§ Description of the task:
Look through the lines below for the word "allekirjoitusta", and copy every line that has it.

[Before and after images]
*** Begin section ***

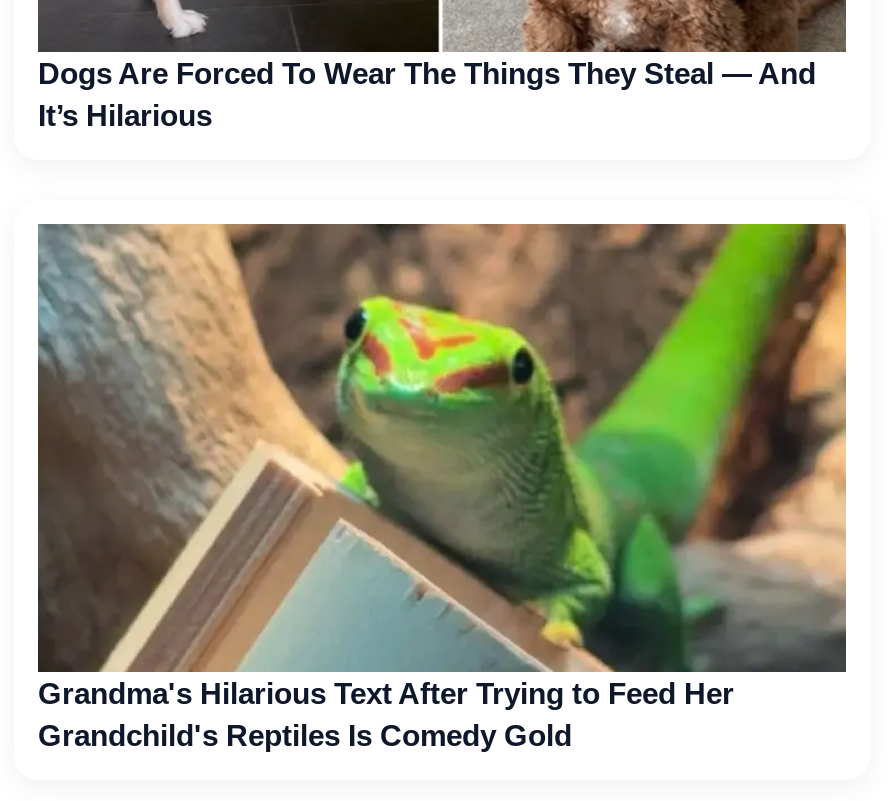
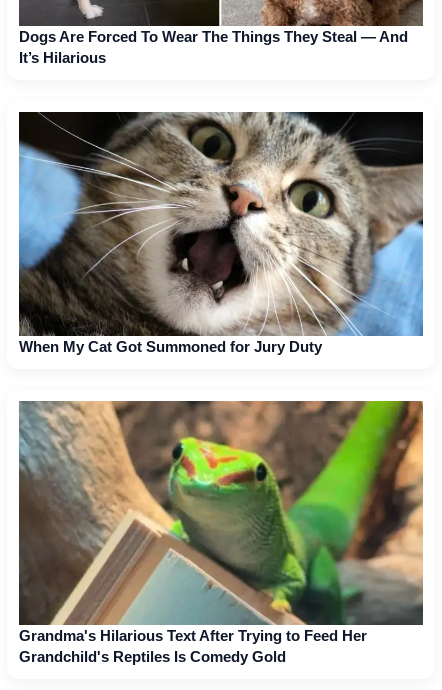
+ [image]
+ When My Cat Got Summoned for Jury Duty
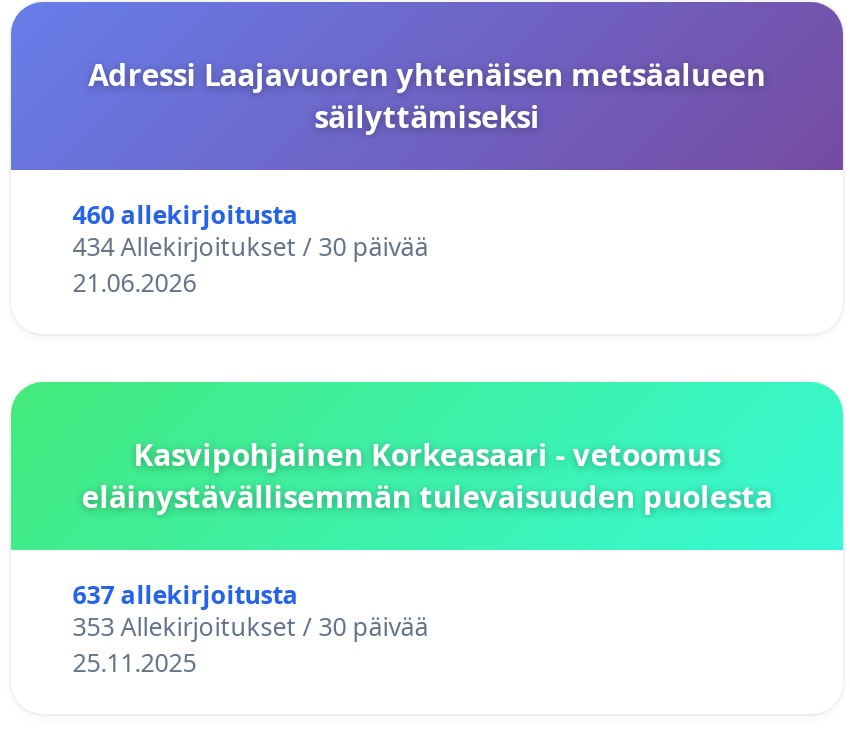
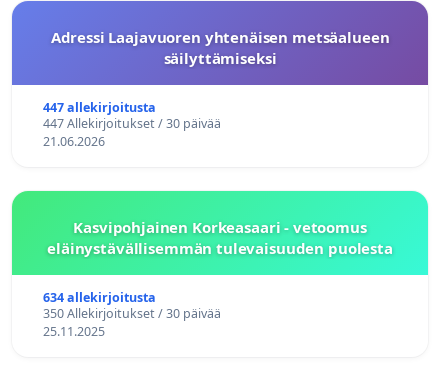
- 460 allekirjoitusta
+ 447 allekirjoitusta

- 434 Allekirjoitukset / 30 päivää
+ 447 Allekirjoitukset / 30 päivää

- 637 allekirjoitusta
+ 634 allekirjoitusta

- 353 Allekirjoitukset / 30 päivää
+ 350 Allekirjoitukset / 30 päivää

*** End section ***

§ Task response:
- 460 allekirjoitusta
+ 447 allekirjoitusta
- 637 allekirjoitusta
+ 634 allekirjoitusta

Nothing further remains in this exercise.